Records to process ▸
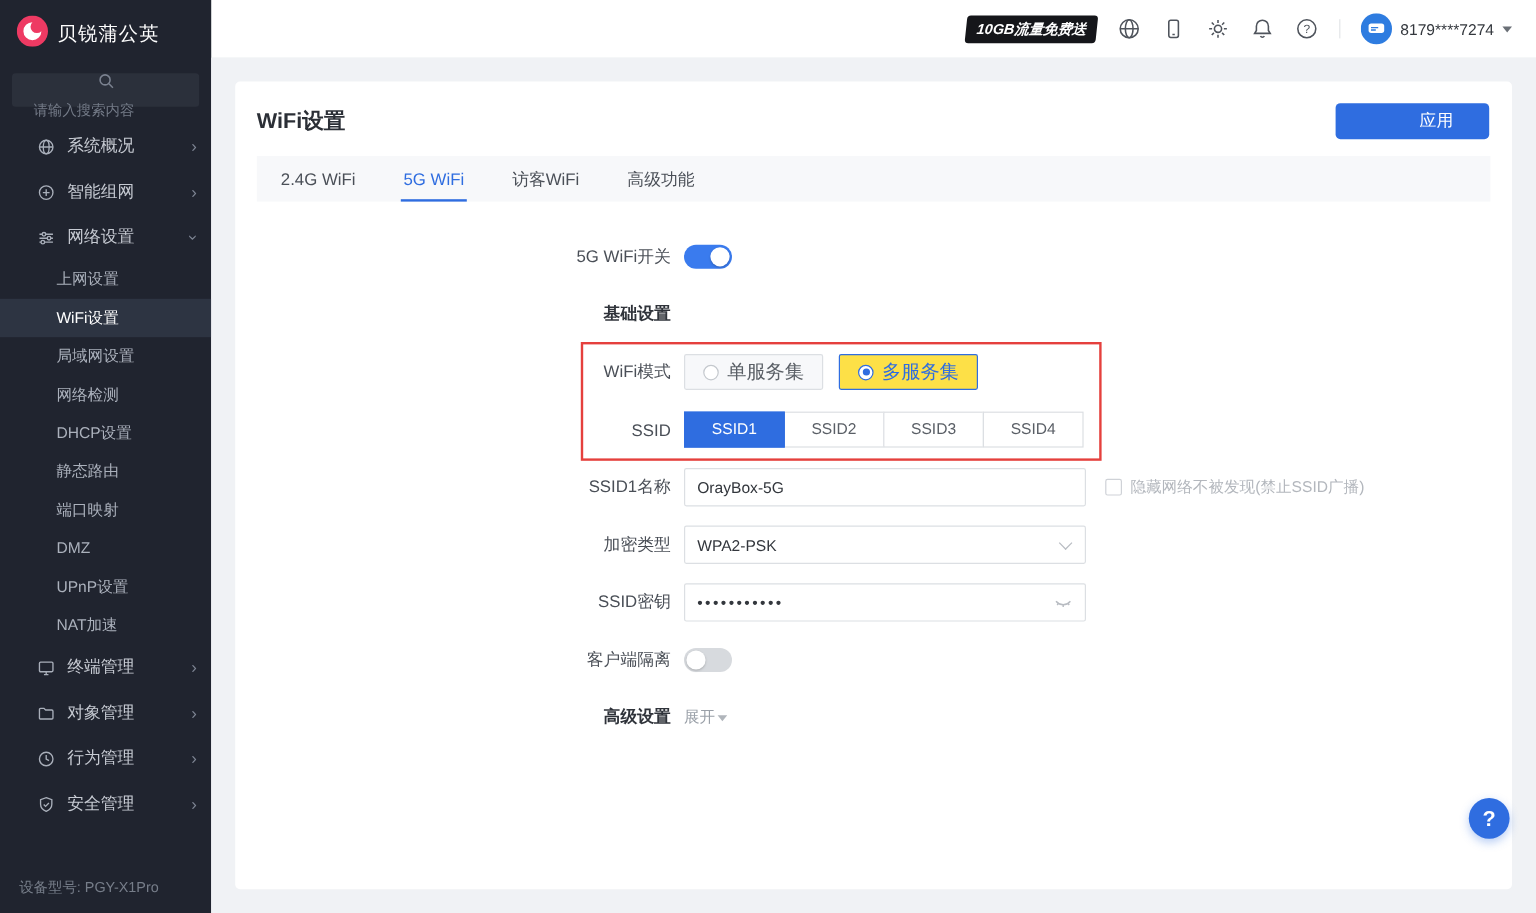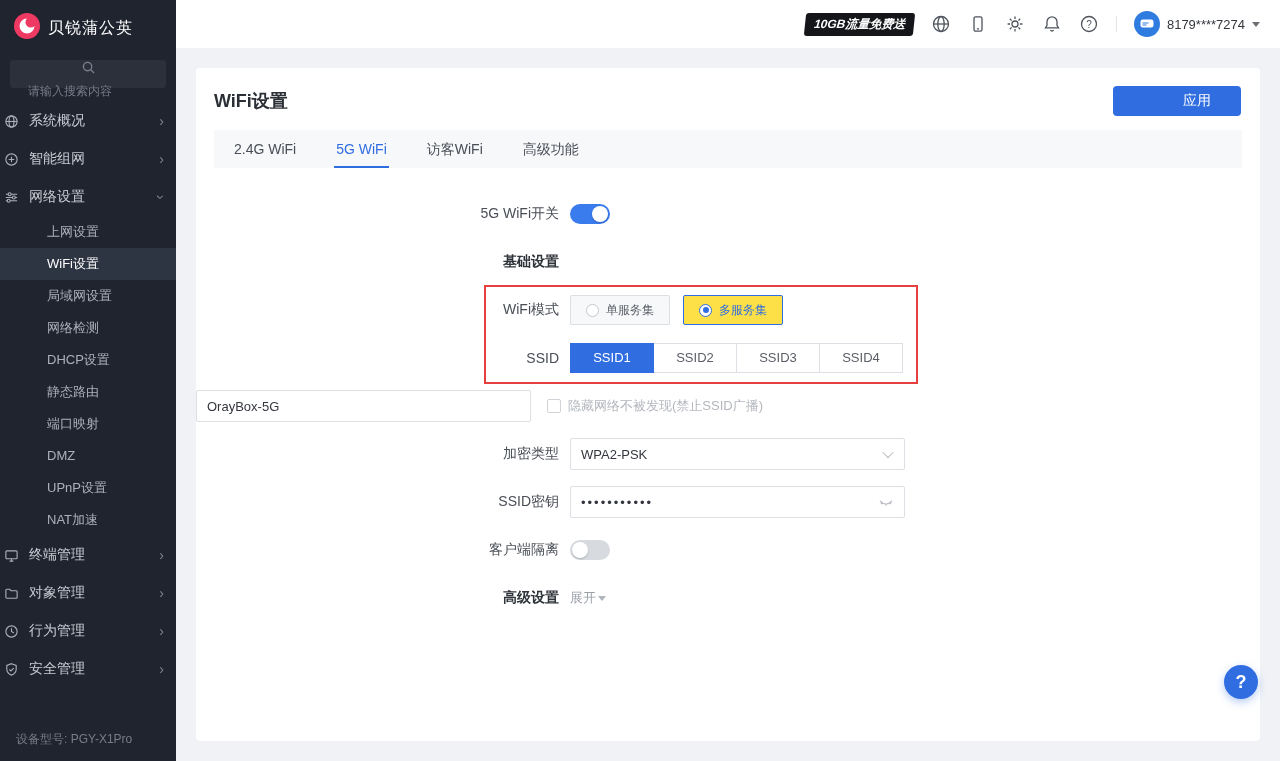--- a/index.html
+++ b/index.html
@@ -13,7 +13,7 @@
   .search-box { margin:6px 10px 14px 10px; background:#2b303b; border-radius:3px; height:28px; display:flex; align-items:center; padding:0 8px; gap:6px;flex-direction:column; }
   .search-box input { background:transparent; border:none; outline:none; color:#aeb4bf; font-size:12px; width:120px; font-family:inherit; }
   .search-box input::placeholder { color:#747b88; }
-  .nav-item { height:38px; display:flex; align-items:center; padding:0 12px 0 4px; font-size:14px; color:#c6cad2; cursor:pointer; }
+  .nav-item { height:38px; display:flex; align-items:center; padding:0 12px 0 31px; font-size:14px; color:#c6cad2; cursor:pointer; }
   .nav-item svg { margin-right:10px; flex:0 0 auto; }
   .chev { margin-left:auto; color:#7e8594; font-size:14px; line-height:1; }
   .chev.down { transform:rotate(90deg); }

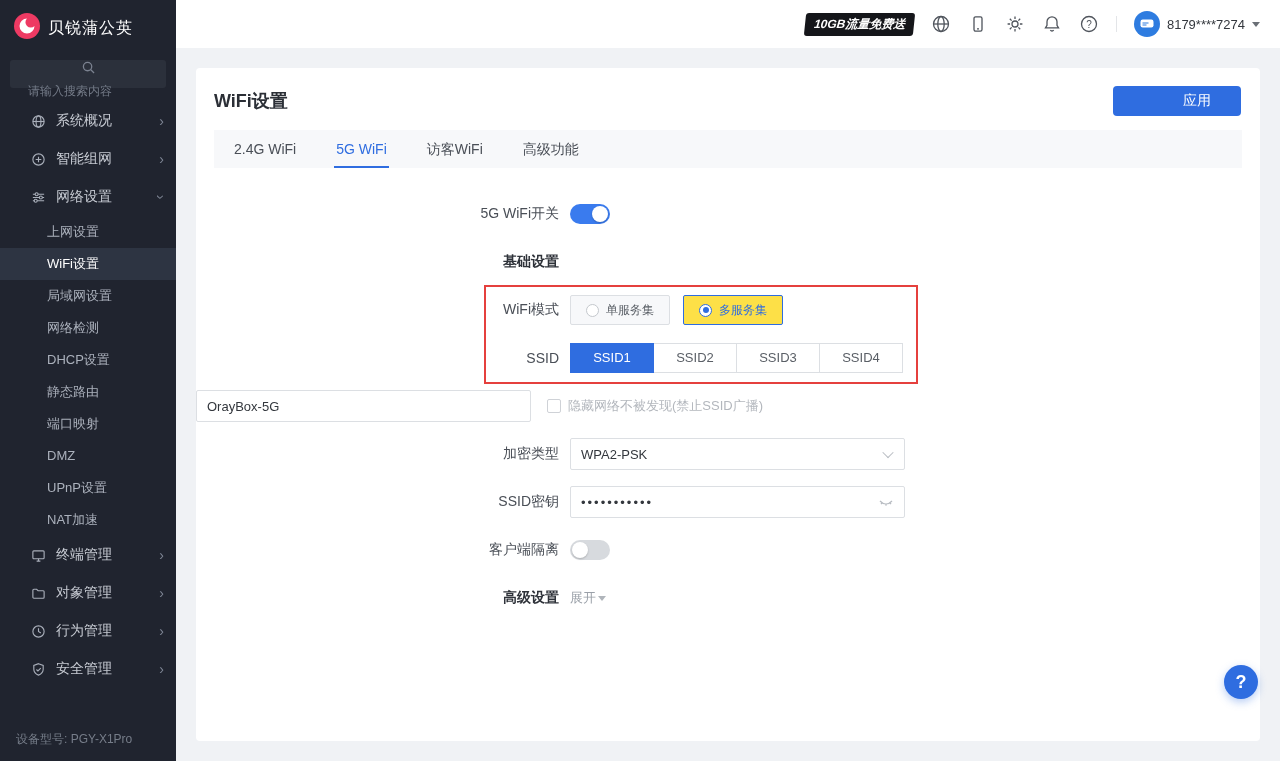--- a/index.html
+++ b/index.html
@@ -58,7 +58,7 @@
   .mode-wrap { position:relative; }
   .red-box { position:absolute; left:288px; top:-9px; width:434px; height:99px; border:2px solid #e5403d; pointer-events:none; z-index:2; }
 
-  .mode-option { height:30px; display:inline-flex; align-items:center; gap:7px; padding:0 15px; border:1px solid #dcdfe3; background:#f7f8fa; color:#5a5f66; font-size:12px; cursor:pointer; border-radius:2px; }
+  .mode-option { height:30px; display:inline-flex; align-items:center; gap:7px; padding:0 15px; border:1px solid #dcdfe3; background:#f7f8fa; color:#5a5f66; font-size:16px; cursor:pointer; border-radius:2px; }
   .mode-option.selected { background:#fde047; border-color:#2f6de0; color:#2f6de0; margin-left:13px; }
   .radio { width:13px; height:13px; border-radius:50%; border:1px solid #c4c8cd; background:#fff; display:inline-block; position:relative; }
   .radio.checked { border-color:#2f6de0; }

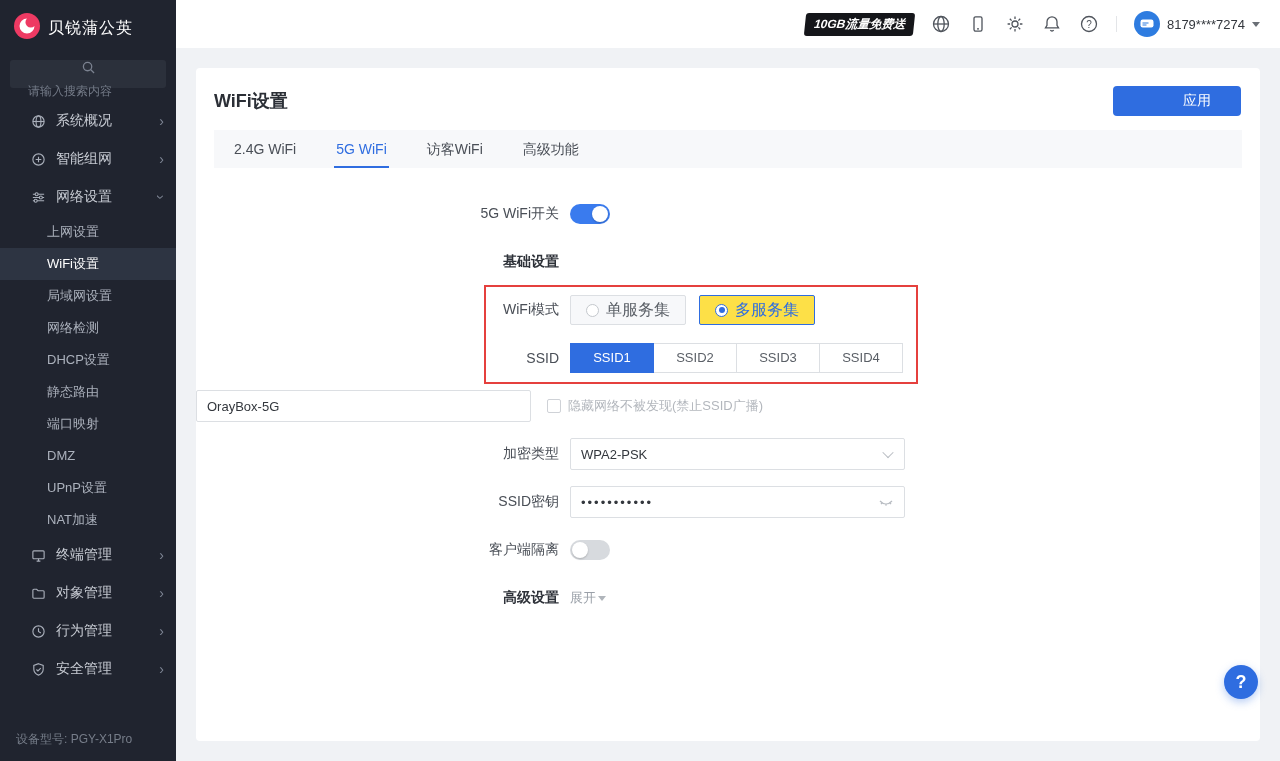--- a/index.html
+++ b/index.html
@@ -286,6 +286,7 @@
         </div>
 
         <div class="form-row">
+          <div class="form-label">SSID1名称</div>
           <input class="text-input" value="OrayBox-5G" style="">
           <div class="hide-ssid">
             <span class="checkbox"></span>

What this task involves ▸ Copy the entries character for character, excluding any pictures.

Task solution ▸
--- a/index.html
+++ b/index.html
@@ -13,7 +13,7 @@
   .search-box { margin:6px 10px 14px 10px; background:#2b303b; border-radius:3px; height:28px; display:flex; align-items:center; padding:0 8px; gap:6px;flex-direction:column; }
   .search-box input { background:transparent; border:none; outline:none; color:#aeb4bf; font-size:12px; width:120px; font-family:inherit; }
   .search-box input::placeholder { color:#747b88; }
-  .nav-item { height:38px; display:flex; align-items:center; padding:0 12px 0 4px; font-size:14px; color:#c6cad2; cursor:pointer; }
+  .nav-item { height:38px; display:flex; align-items:center; padding:0 12px 0 31px; font-size:14px; color:#c6cad2; cursor:pointer; }
   .nav-item svg { margin-right:10px; flex:0 0 auto; }
   .chev { margin-left:auto; color:#7e8594; font-size:14px; line-height:1; }
   .chev.down { transform:rotate(90deg); }

--- a/index.html
+++ b/index.html
@@ -58,7 +58,7 @@
   .mode-wrap { position:relative; }
   .red-box { position:absolute; left:288px; top:-9px; width:434px; height:99px; border:2px solid #e5403d; pointer-events:none; z-index:2; }
 
-  .mode-option { height:30px; display:inline-flex; align-items:center; gap:7px; padding:0 15px; border:1px solid #dcdfe3; background:#f7f8fa; color:#5a5f66; font-size:12px; cursor:pointer; border-radius:2px; }
+  .mode-option { height:30px; display:inline-flex; align-items:center; gap:7px; padding:0 15px; border:1px solid #dcdfe3; background:#f7f8fa; color:#5a5f66; font-size:16px; cursor:pointer; border-radius:2px; }
   .mode-option.selected { background:#fde047; border-color:#2f6de0; color:#2f6de0; margin-left:13px; }
   .radio { width:13px; height:13px; border-radius:50%; border:1px solid #c4c8cd; background:#fff; display:inline-block; position:relative; }
   .radio.checked { border-color:#2f6de0; }

--- a/index.html
+++ b/index.html
@@ -286,6 +286,7 @@
         </div>
 
         <div class="form-row">
+          <div class="form-label">SSID1名称</div>
           <input class="text-input" value="OrayBox-5G" style="">
           <div class="hide-ssid">
             <span class="checkbox"></span>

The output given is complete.